# WHAT TO WORK ON
When you find the line that contains "Men's Pleat Front", restate it and all lines after it exactly, stopping at the end of the material.
>>>>
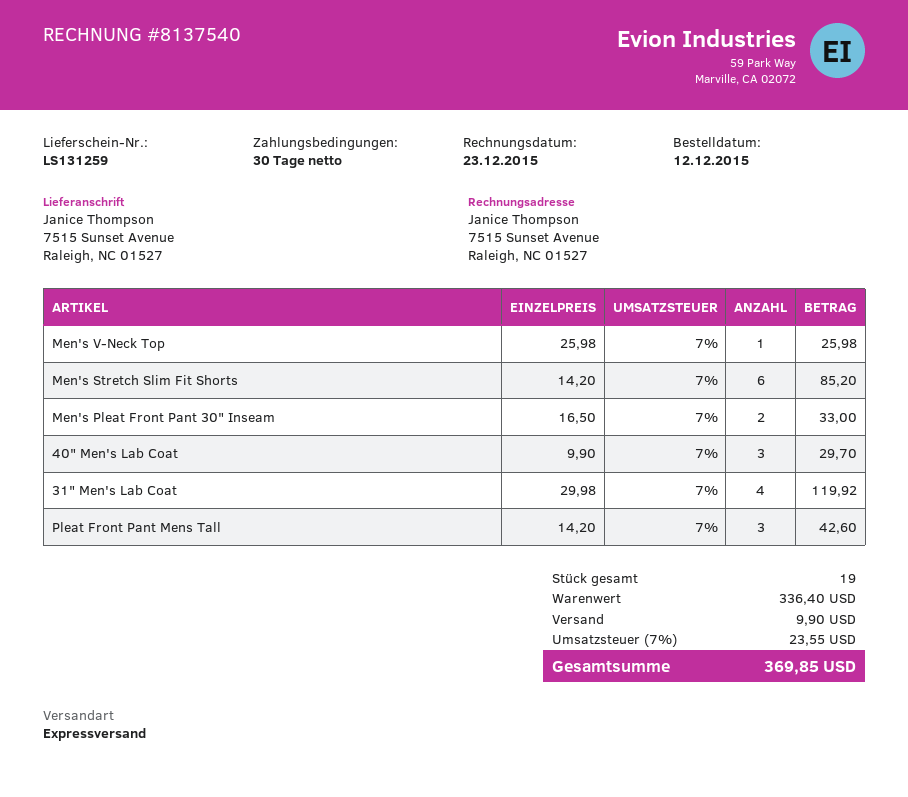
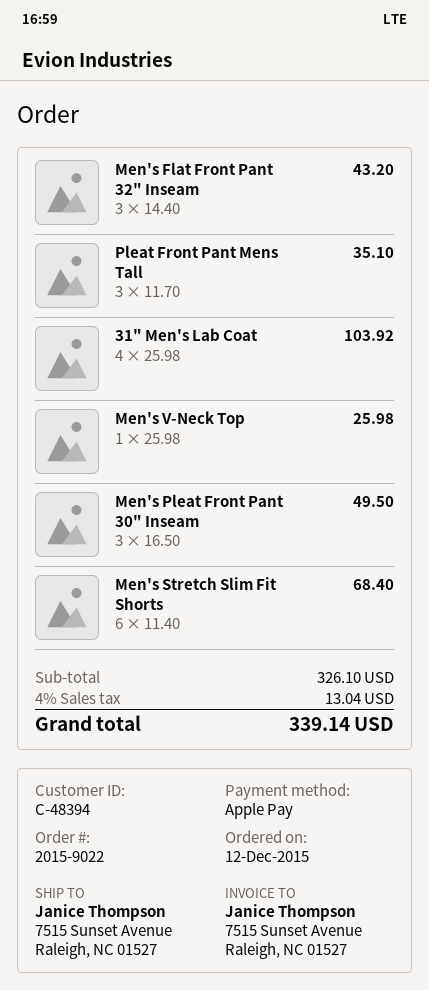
Men's Stretch Slim Fit Shorts: 6 x 14.20 = 85.20 -> 6 x 11.40 = 68.40
Men's Pleat Front Pant 30" Inseam: 2 x 16.50 = 33.00 -> 3 x 16.50 = 49.50
40" Men's Lab Coat: 3 x 9.90 = 29.70 -> none
31" Men's Lab Coat: 4 x 29.98 = 119.92 -> 4 x 25.98 = 103.92
Pleat Front Pant Mens Tall: 3 x 14.20 = 42.60 -> 3 x 11.70 = 35.10
Men's Flat Front Pant 32" Inseam: none -> 3 x 14.40 = 43.20
subtotal: 336.40 -> 326.10
shipping: 9.90 -> none
tax: 7% = 23.55 -> 4% = 13.04
total: 369.85 -> 339.14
<<<<
# WRITTEN RESPONSE
Men's Pleat Front Pant 30" Inseam: 2 x 16.50 = 33.00 -> 3 x 16.50 = 49.50
40" Men's Lab Coat: 3 x 9.90 = 29.70 -> none
31" Men's Lab Coat: 4 x 29.98 = 119.92 -> 4 x 25.98 = 103.92
Pleat Front Pant Mens Tall: 3 x 14.20 = 42.60 -> 3 x 11.70 = 35.10
Men's Flat Front Pant 32" Inseam: none -> 3 x 14.40 = 43.20
subtotal: 336.40 -> 326.10
shipping: 9.90 -> none
tax: 7% = 23.55 -> 4% = 13.04
total: 369.85 -> 339.14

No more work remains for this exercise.